I don't know what's become available in recent years, but when we started in 1992, we considered the Writing Road to Reading (very popular back then) and Hooked on Phonics (heavily advertised but not very good reviews) but decided to try Samuel Blumenfeld's Alpha-Phonics ( http://tinyurl.com/4zzpv8 ).

We've used that with all our 9 children; my wife really has liked its simplicity and true phonics presentation. Our 7yo daughter just finished her last Alpha-Phonics lesson this past week, so my wife is now finished! Smile

Her experience in teaching our nine to read has been quite varied (we generally started them with Alpha-Phonics at their 4th birthday). Our oldest is a language whiz, was reading Little House on the Prairie - voraciously - before 5, and did well in spelling bees, etc.

Our two oldest sons, on the other hand, took a long time to really learn to read.

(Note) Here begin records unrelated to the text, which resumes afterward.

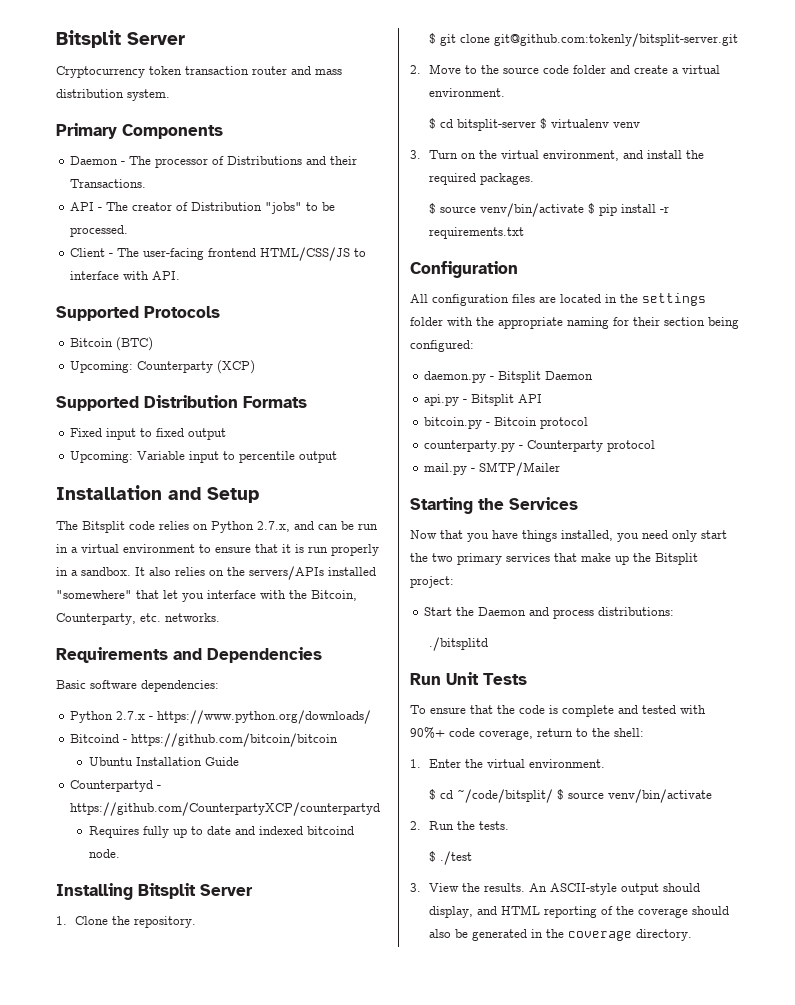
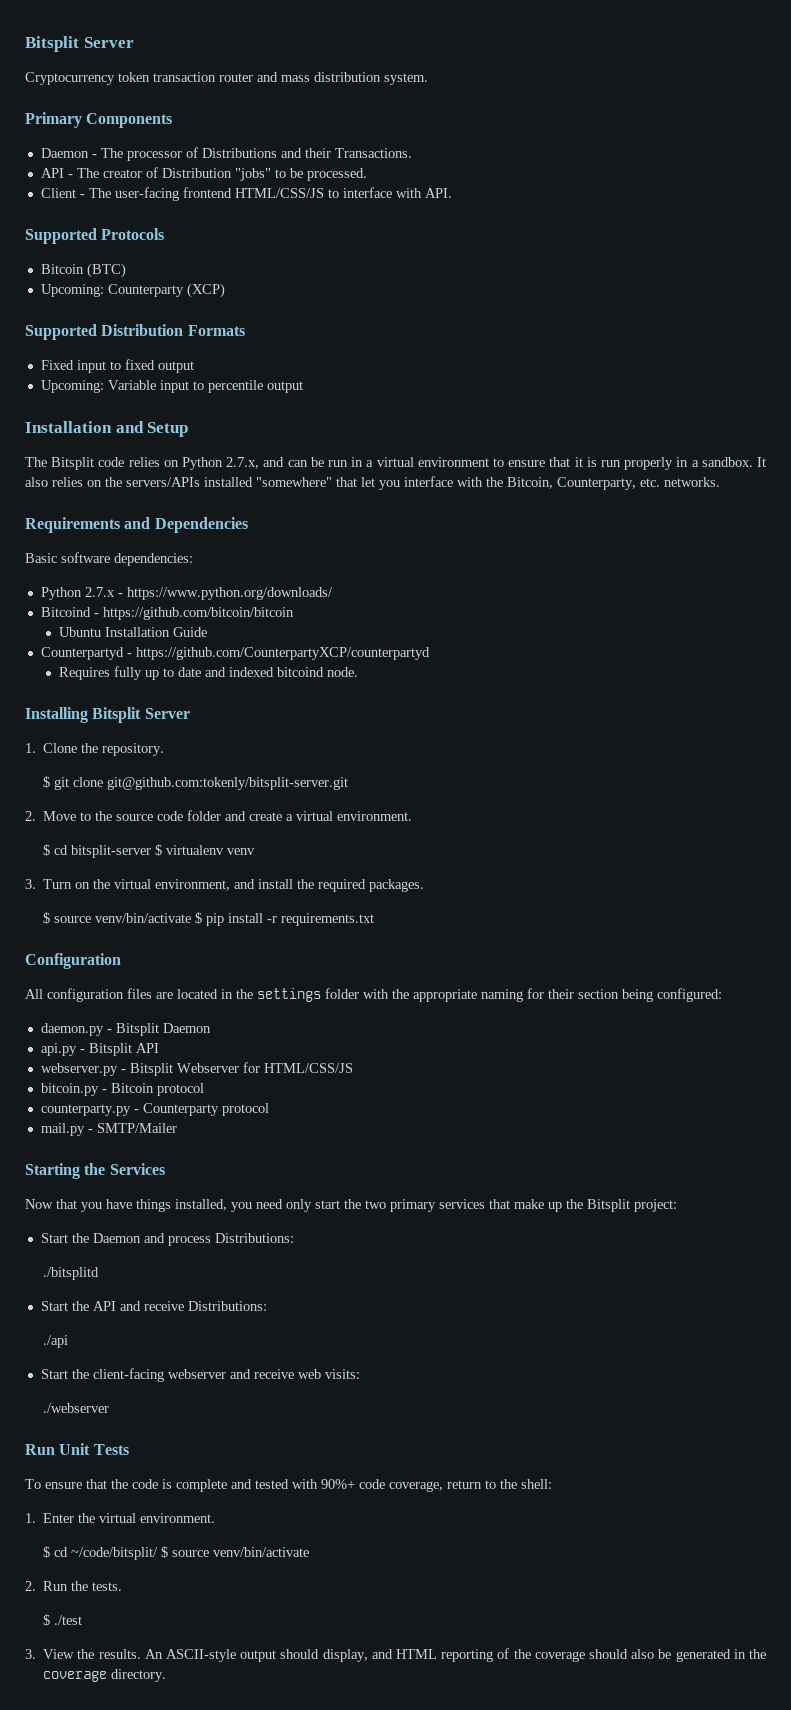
(543, 398) none -> [40,1062,353,1076] // webserver.py - Bitsplit Webserver for HTML/CSS/JS
[598,607,675,616] distributions: -> [214,1233,294,1243] Distributions:
(488, 644) none -> [40,1301,267,1311] [43,1335,69,1348] [40,1368,360,1382] [43,1403,110,1413] // Start the API and receive Distributions: // ./api // Start the client-facing webserver and receive web visits: // ./webserver

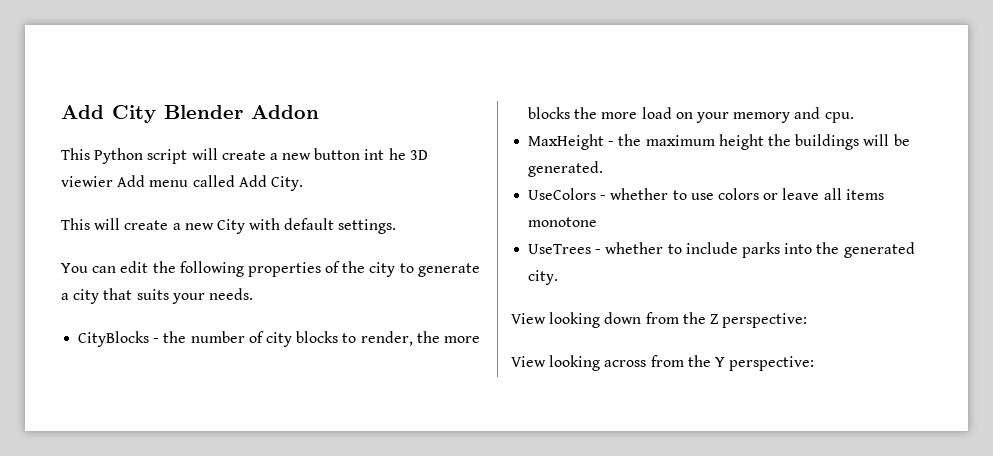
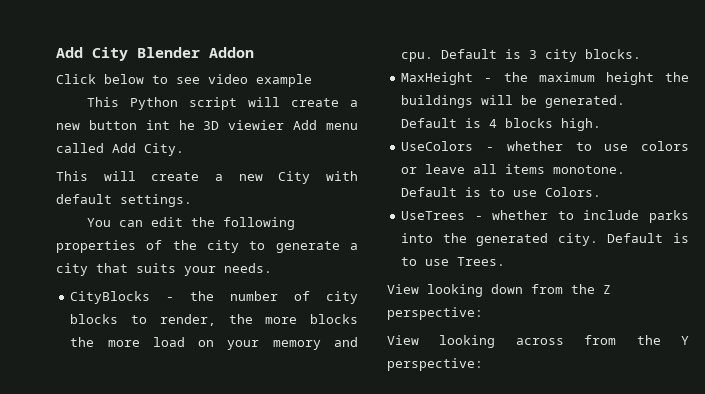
(319, 112) none -> [56,74,312,87] // Click below to see video example
(854, 117) none -> [441,49,642,62] Default is 3 city blocks.
(604, 169) none -> [401,118,602,131] Default is 4 blocks high.
[528,217,598,227] monotone -> [553,165,626,174] [401,187,602,197] monotone. Default is to use Colors.
(559, 277) none -> [607,233,689,243] [401,257,506,266] Default is to use Trees.

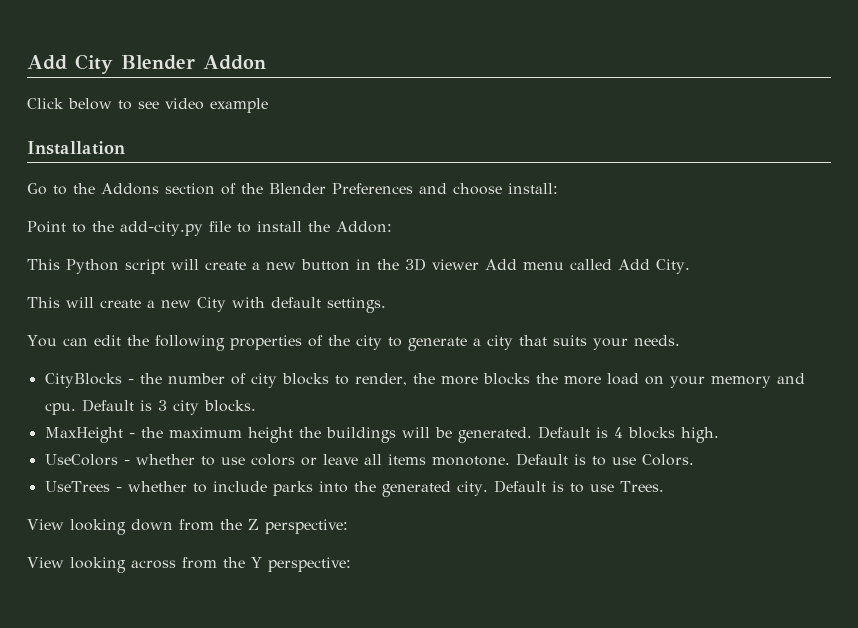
(312, 80) none -> [27,141,125,155] [27,183,558,195] [27,221,392,236] // Installation // Go to the Addons section of the Blender Preferences and choose install: // Point to the add-city.py file to install the Addon:
[145,120,285,130] int he 3D viewier -> [356,258,479,271] in the 3D viewer

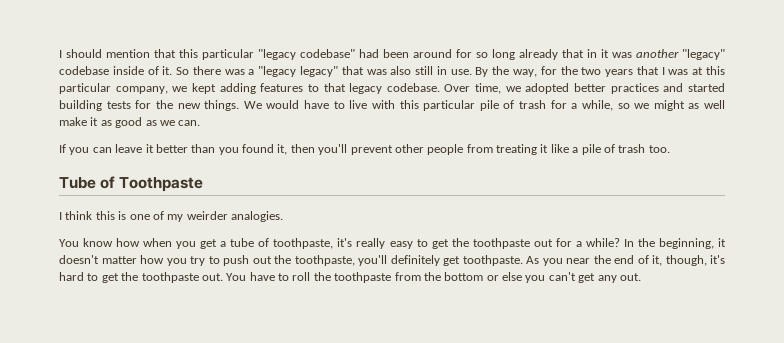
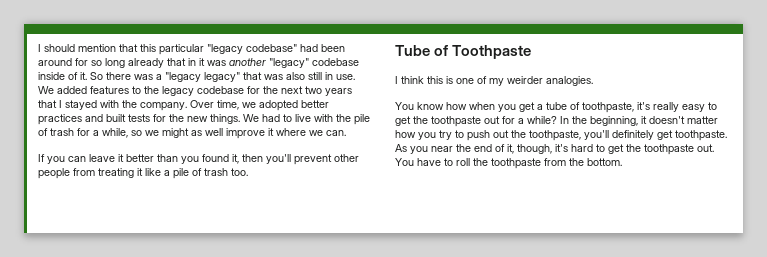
[475,66,578,77] By the way, for the -> [38,86,303,96] We added features to the legacy codebase for the next
[668,66,726,75] [59,83,440,94] was at this particular company, we kept adding features to that legacy codebase. -> [65,100,187,111] stayed with the company.
[687,83,725,92] [59,100,102,111] started building -> [106,114,126,122] built
[266,100,329,109] would have -> [262,114,280,122] had
[399,100,476,111] this particular -> [336,114,351,122] the
[59,117,157,128] make it as good as -> [226,128,306,139] improve it where
[444,272,641,283] bottom or else you can't get any out. -> [587,158,622,166] bottom.

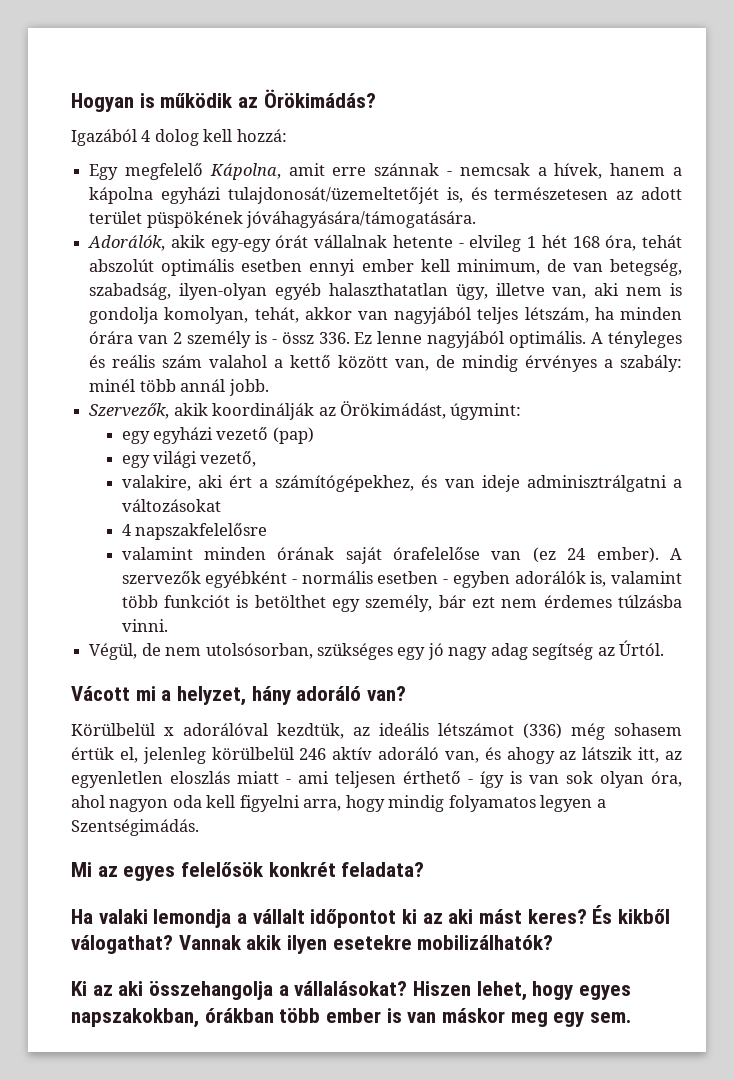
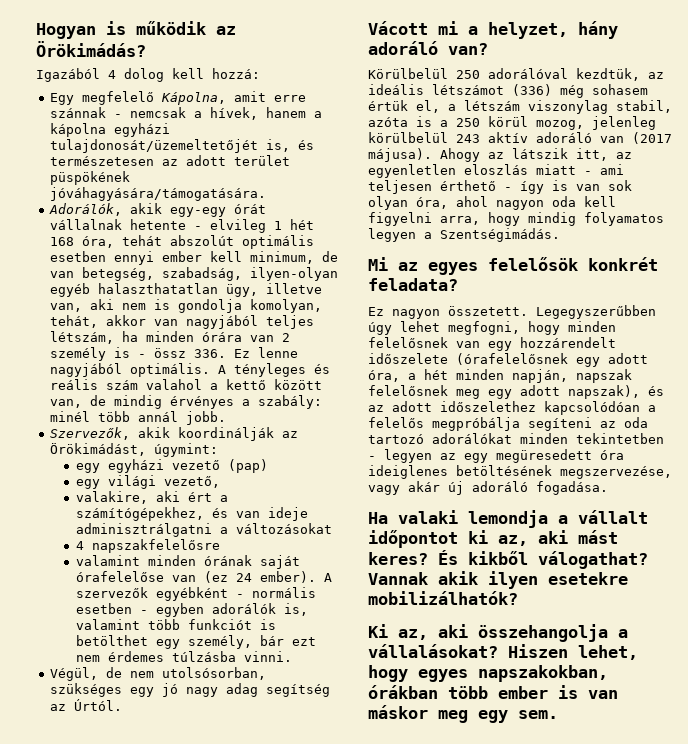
[164,727,174,736] x -> [456,70,480,79] 250
(138, 755) none -> [448,100,672,114] [368,116,584,130] a létszám viszonylag stabil, azóta is a 250 körül mozog,
[299,748,327,760] 246 -> [456,134,480,143] 243
[444,747,555,764] van, és ahogy -> [600,132,672,144] [368,148,480,162] van (2017 májusa). Ahogy
(425, 869) none -> [368,305,656,319] [368,321,616,335] [368,337,616,351] [368,353,648,367] [368,369,632,383] [368,385,664,399] [368,401,656,415] [368,417,648,431] [368,433,664,444] [368,449,624,463] [368,465,672,479] [368,481,608,495] // Ez nagyon összetett. Legegyszerűbben úgy lehet megfogni, hogy minden felelősnek van egy hozzárendelt időszelete (órafelelősnek egy adott óra, a hét minden napján, napszak felelősnek meg egy adott napszak), és az adott időszelethez kapcsolódóan a felelős megpróbálja segíteni az oda tartozó adorálókat minden tekintetben - legyen az egy megüresedett óra ideiglenes betöltésének megszervezése, vagy akár új adoráló fogadása.
[422,913,443,924] az -> [498,535,528,546] az,
[92,985,113,996] az -> [398,629,428,640] az,

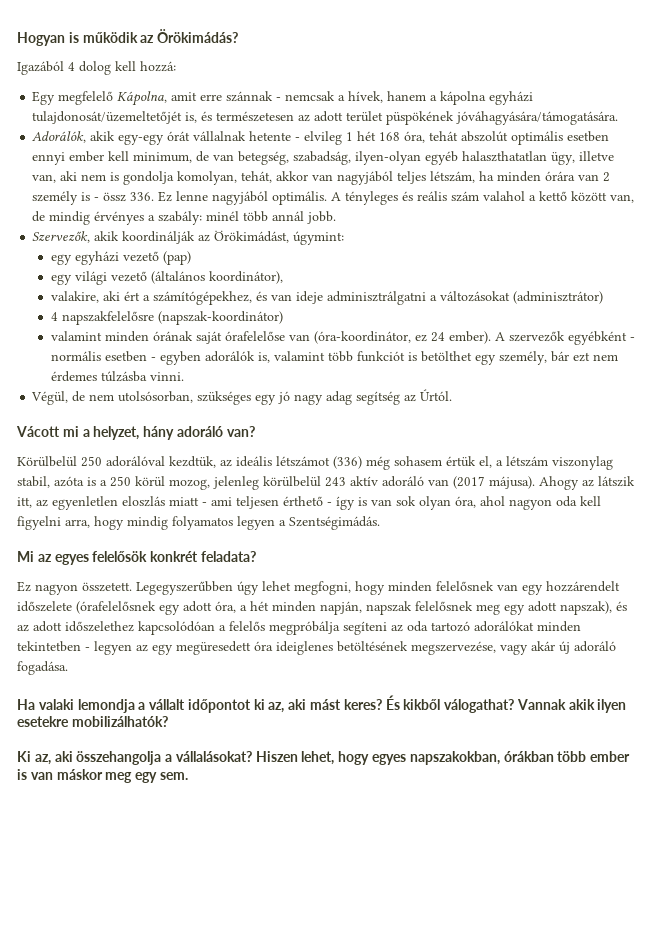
[164,476,221,488] vezető, -> [110,271,283,284] vezető (általános koordinátor),
(333, 528) none -> [512,291,603,304] (adminisztrátor)
(221, 546) none -> [157,311,283,325] (napszak-koordinátor)
[204,571,229,583] (ez -> [313,331,427,344] (óra-koordinátor, ez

I'm pretty sure at least one of them would have been "labelled" had he gone to public school, but he's done fairly well (made about 70 percentile on the SAT in reading/writing).

My advice would be to get a good true (not sight-word) phonics program and hang in there with a child that takes longer. Try to find a type of book/subject that interests them, since that will motivate them to learn and give them more practice.

Once they learn to read, whether good or not, make sure they're reading a range of books on a regular basis, as this is not only educational but will help them a lot on their PSAT/SAT scores.

If you can just teach a child to read and to be curious/love to learn, teach the basics, and take them to library and check out a lot of books every week, they're almost sure to get an above-average education!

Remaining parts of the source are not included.